## What this task involves
Do any lines in the data below contain "Report"? If so, copy every one of them.

[Change detection data]
╭──

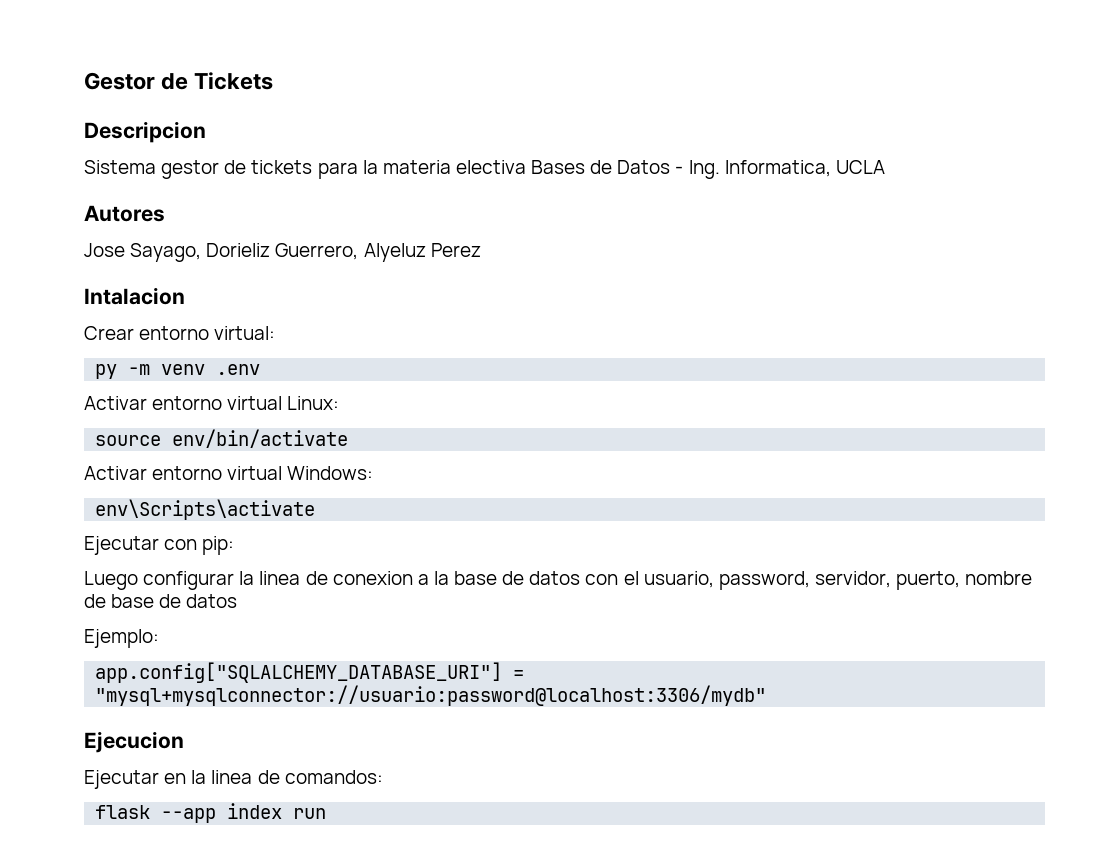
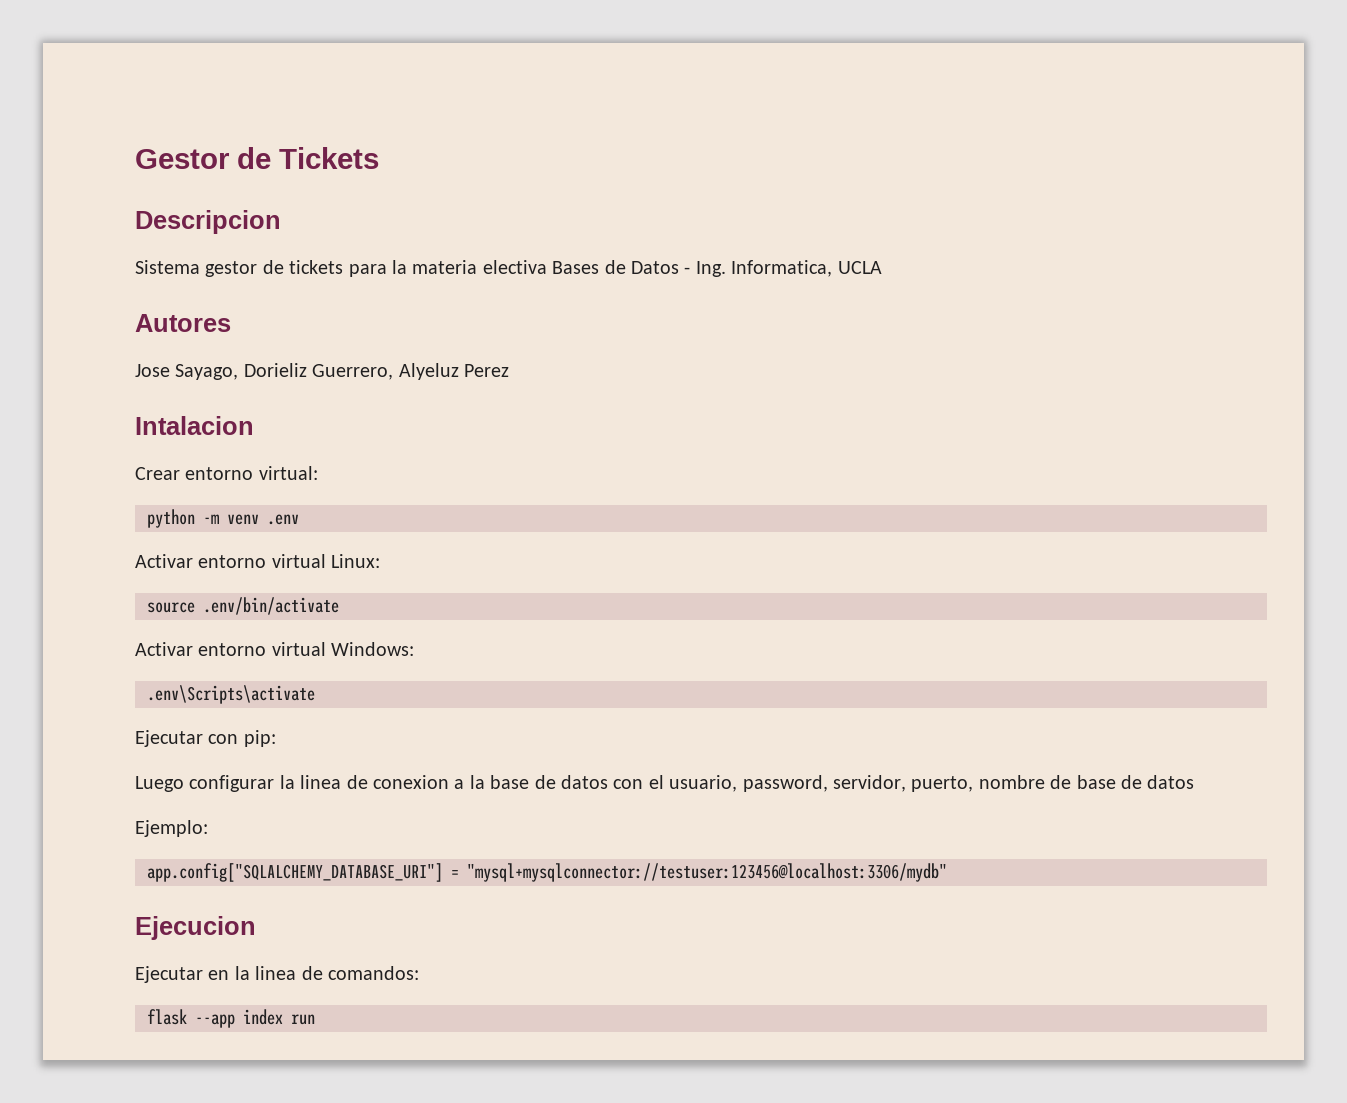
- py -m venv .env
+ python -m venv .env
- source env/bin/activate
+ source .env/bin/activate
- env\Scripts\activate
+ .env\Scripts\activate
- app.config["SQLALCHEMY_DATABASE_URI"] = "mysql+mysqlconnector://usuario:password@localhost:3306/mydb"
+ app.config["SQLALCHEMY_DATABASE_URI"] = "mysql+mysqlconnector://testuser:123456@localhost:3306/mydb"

╰──
╭──

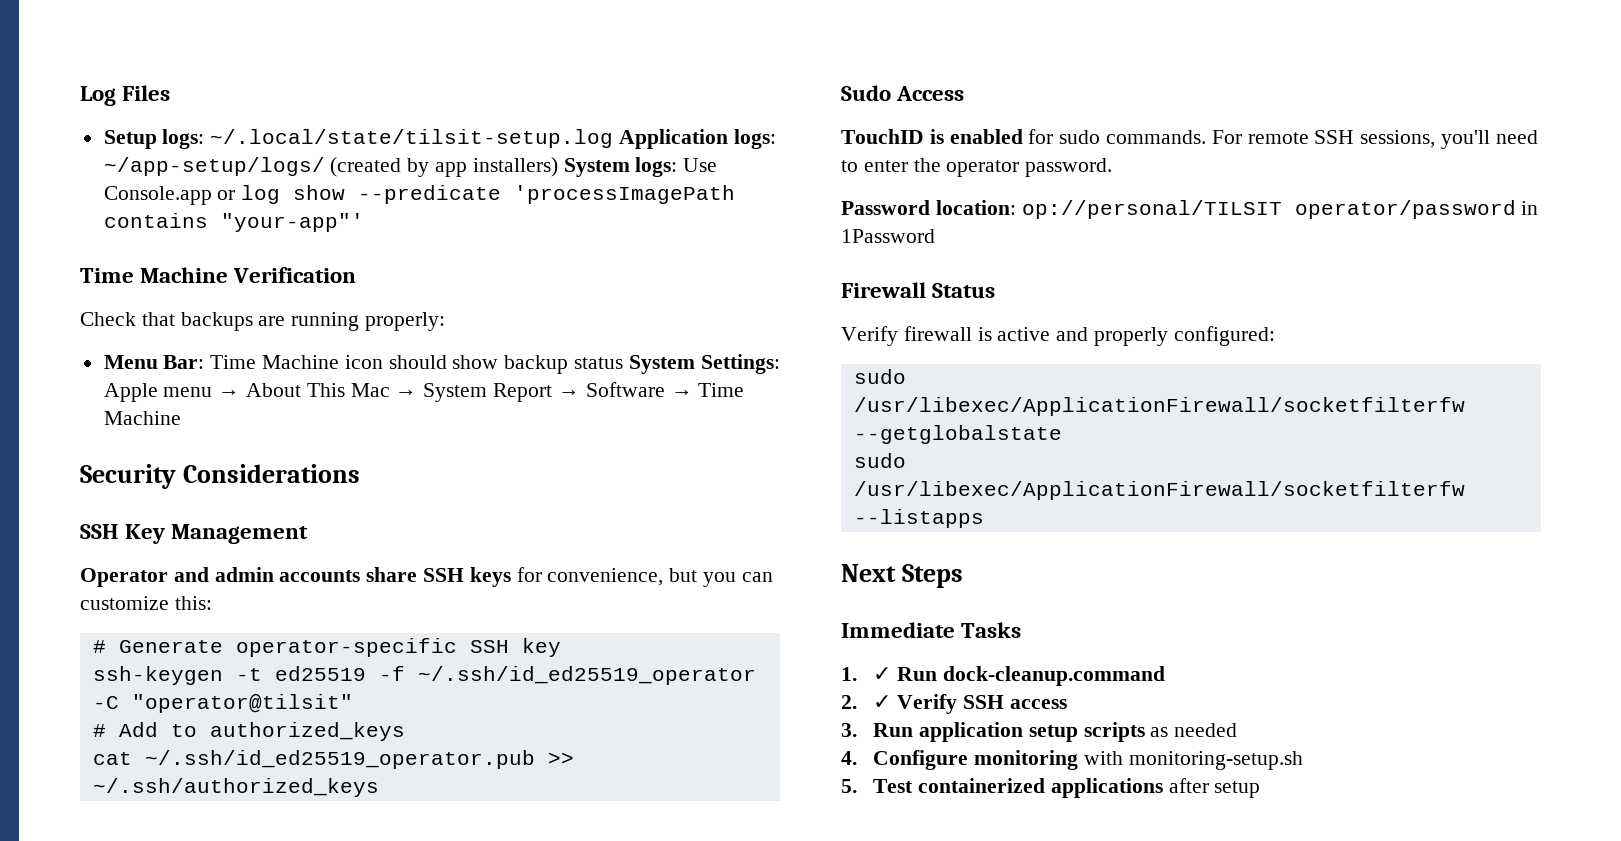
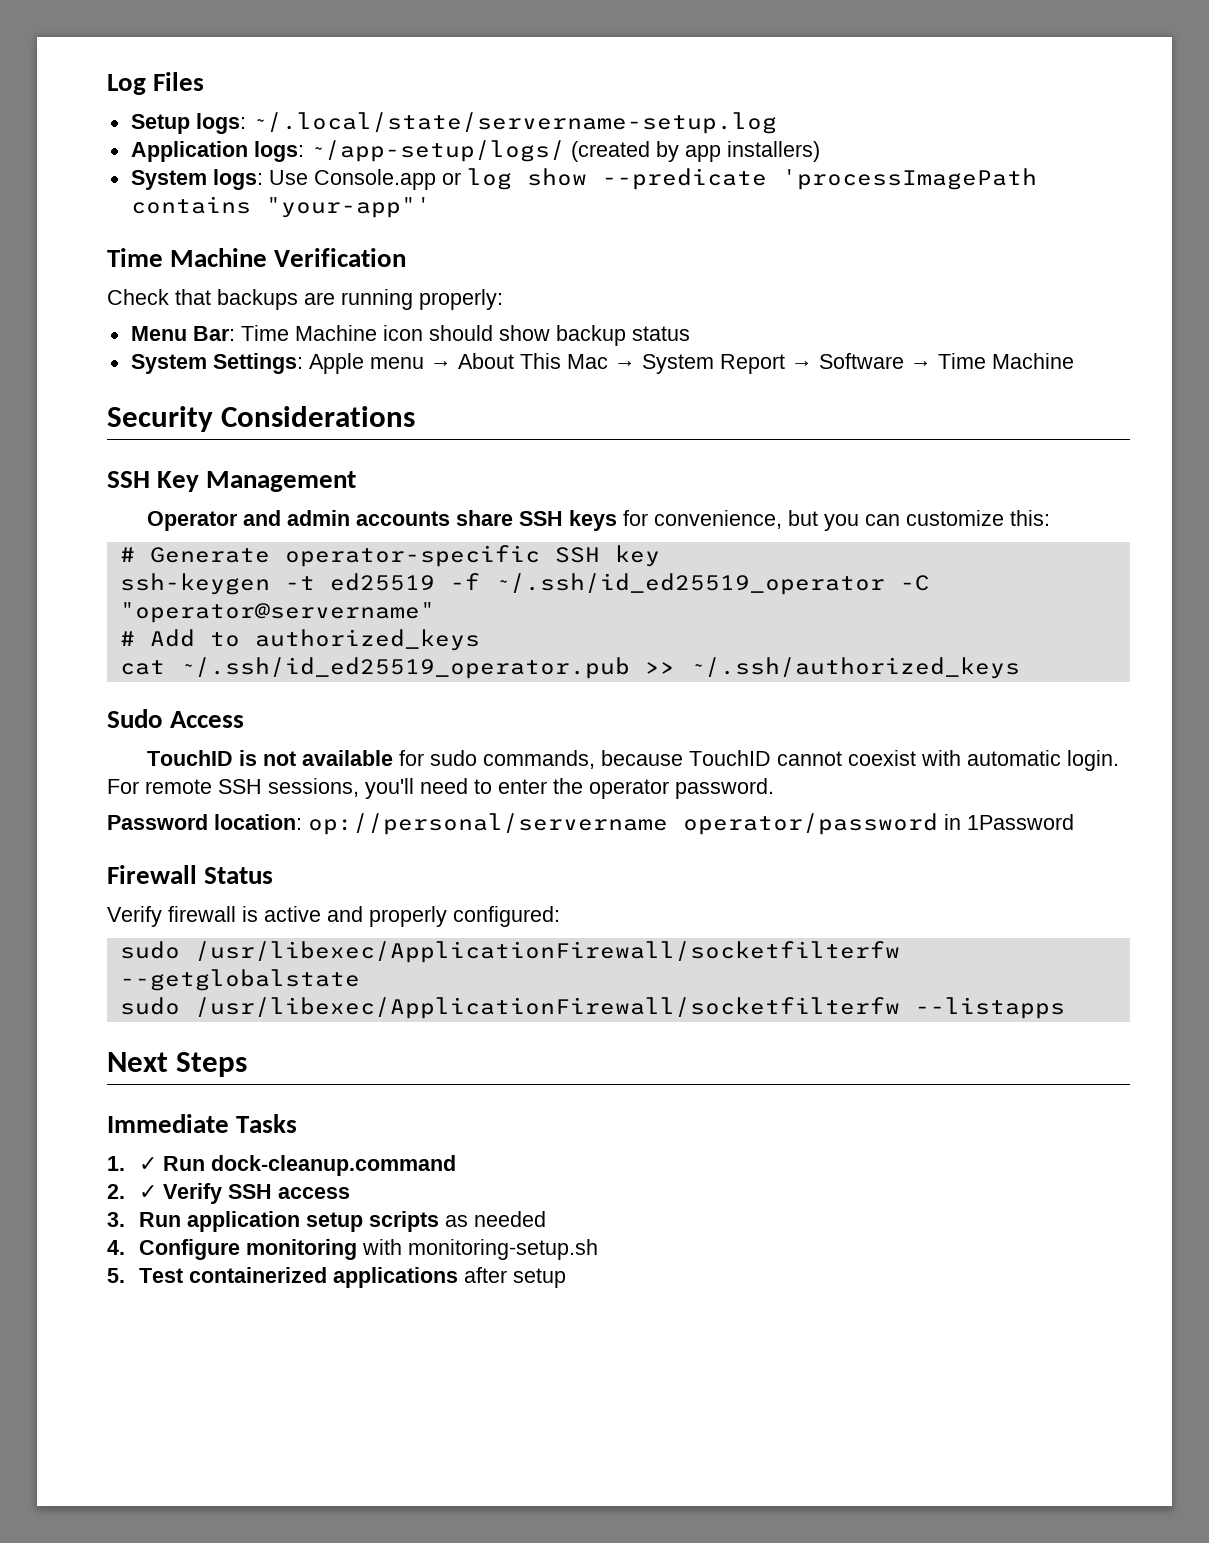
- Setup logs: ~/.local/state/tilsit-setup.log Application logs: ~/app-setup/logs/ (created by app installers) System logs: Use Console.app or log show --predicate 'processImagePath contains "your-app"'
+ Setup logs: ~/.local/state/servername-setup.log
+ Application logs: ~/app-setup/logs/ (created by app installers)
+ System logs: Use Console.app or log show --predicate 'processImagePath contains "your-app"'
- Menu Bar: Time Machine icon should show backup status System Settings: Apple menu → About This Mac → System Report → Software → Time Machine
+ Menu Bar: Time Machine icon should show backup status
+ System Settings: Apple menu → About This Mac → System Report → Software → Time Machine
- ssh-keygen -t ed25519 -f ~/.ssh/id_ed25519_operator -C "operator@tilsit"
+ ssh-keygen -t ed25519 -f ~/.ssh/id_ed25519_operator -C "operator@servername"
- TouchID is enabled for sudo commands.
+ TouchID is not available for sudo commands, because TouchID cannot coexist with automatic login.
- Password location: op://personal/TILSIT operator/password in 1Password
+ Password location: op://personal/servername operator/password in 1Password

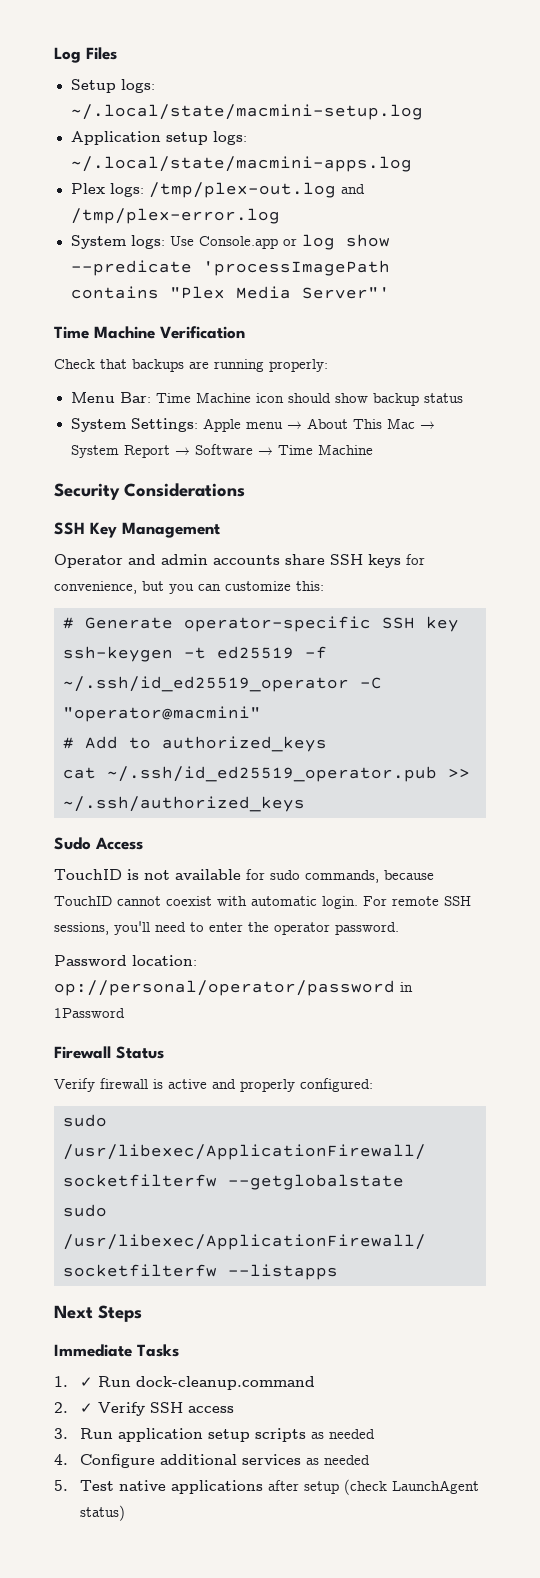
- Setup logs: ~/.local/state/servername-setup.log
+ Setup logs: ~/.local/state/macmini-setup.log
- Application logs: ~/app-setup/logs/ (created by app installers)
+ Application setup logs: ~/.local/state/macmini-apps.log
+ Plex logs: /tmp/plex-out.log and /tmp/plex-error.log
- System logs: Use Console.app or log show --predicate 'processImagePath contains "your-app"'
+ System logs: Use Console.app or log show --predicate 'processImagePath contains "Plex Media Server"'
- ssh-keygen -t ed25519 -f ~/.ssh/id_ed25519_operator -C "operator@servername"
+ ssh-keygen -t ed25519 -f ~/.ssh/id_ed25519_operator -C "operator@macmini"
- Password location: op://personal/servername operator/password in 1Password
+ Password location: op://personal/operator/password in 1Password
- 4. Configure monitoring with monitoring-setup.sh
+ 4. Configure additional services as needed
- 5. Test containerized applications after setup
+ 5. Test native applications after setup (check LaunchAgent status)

╰──
╭──

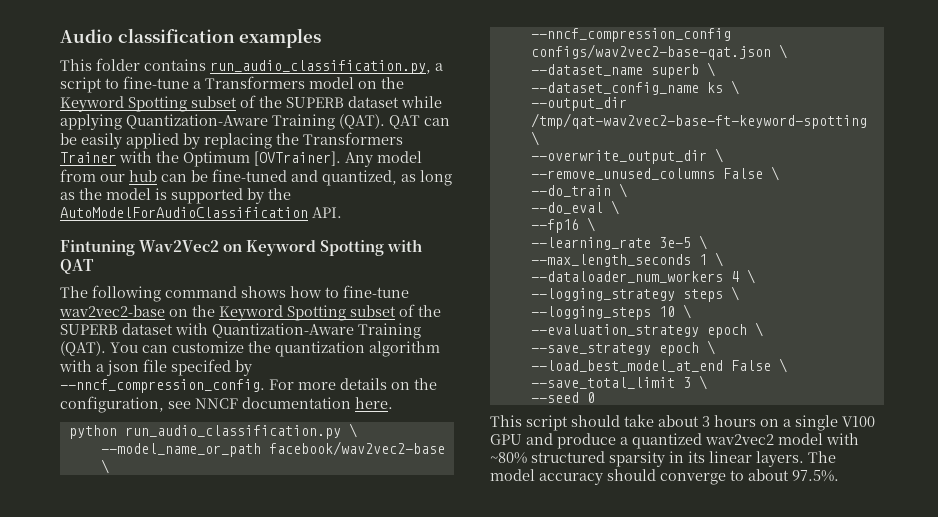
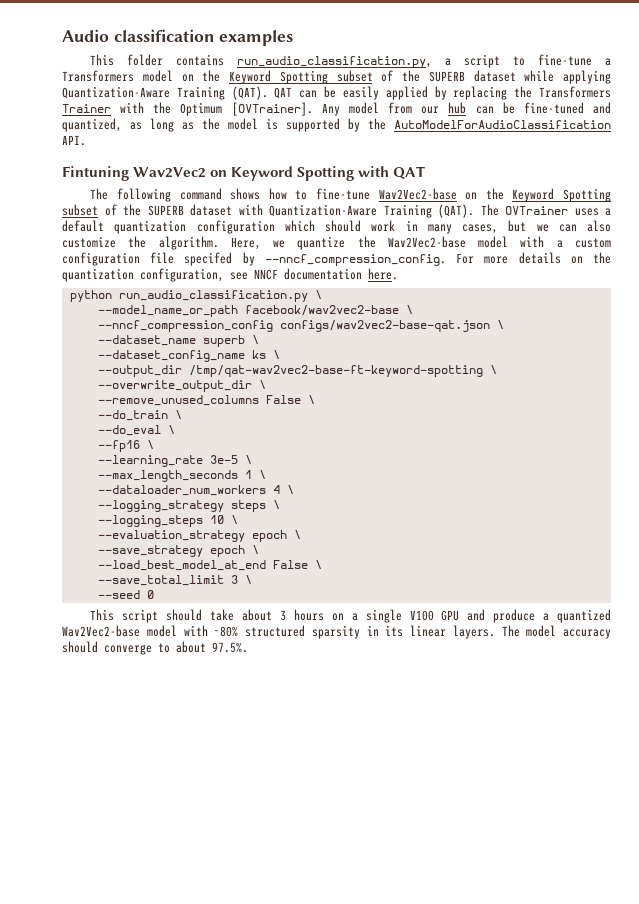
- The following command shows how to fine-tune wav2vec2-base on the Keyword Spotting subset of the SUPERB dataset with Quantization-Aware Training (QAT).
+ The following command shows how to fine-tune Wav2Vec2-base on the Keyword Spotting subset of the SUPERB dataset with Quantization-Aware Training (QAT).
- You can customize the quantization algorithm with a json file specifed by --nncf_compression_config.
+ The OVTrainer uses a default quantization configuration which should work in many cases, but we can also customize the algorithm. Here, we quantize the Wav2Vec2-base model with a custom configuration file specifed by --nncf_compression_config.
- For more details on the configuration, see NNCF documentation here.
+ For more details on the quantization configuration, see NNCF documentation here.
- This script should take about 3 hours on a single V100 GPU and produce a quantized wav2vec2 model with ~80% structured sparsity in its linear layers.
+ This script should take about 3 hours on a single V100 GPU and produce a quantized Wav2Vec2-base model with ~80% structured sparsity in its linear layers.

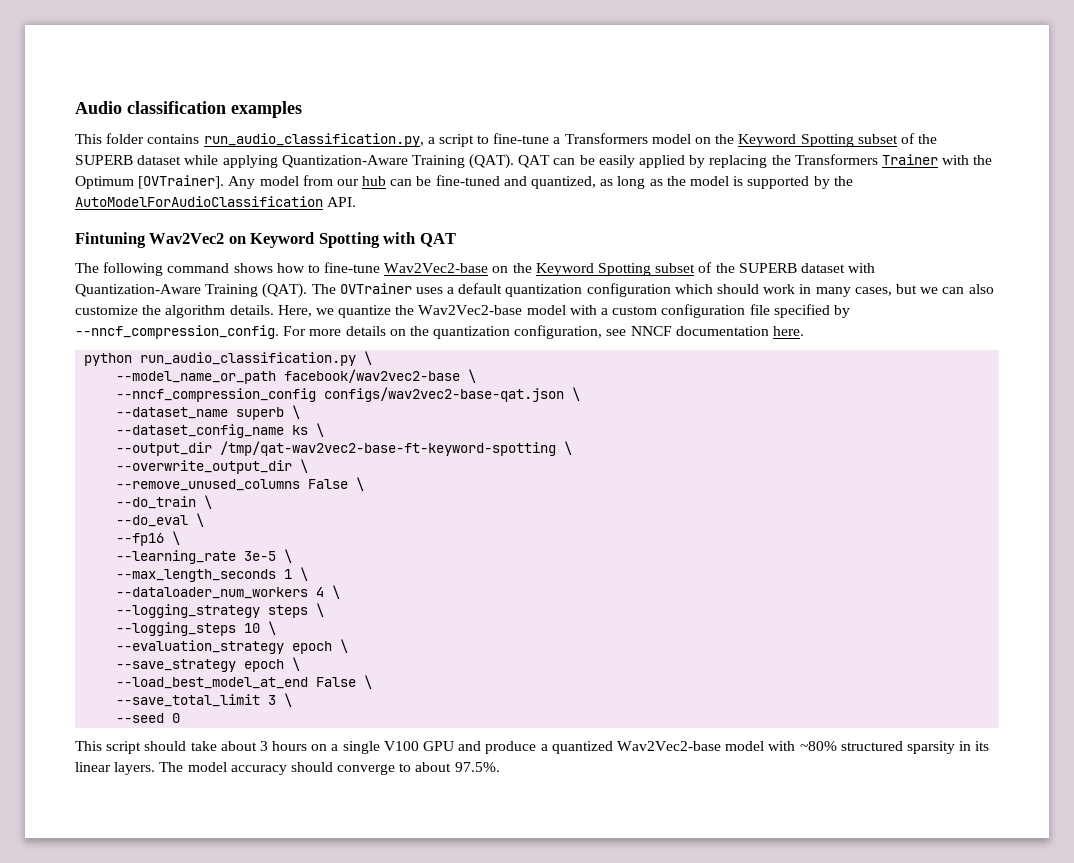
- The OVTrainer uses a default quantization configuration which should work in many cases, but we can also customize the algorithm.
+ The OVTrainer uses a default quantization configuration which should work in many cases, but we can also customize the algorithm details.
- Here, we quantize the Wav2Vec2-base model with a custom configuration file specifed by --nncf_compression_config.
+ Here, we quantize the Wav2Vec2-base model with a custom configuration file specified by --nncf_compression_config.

╰──

## Written response
- Menu Bar: Time Machine icon should show backup status System Settings: Apple menu → About This Mac → System Report → Software → Time Machine
+ System Settings: Apple menu → About This Mac → System Report → Software → Time Machine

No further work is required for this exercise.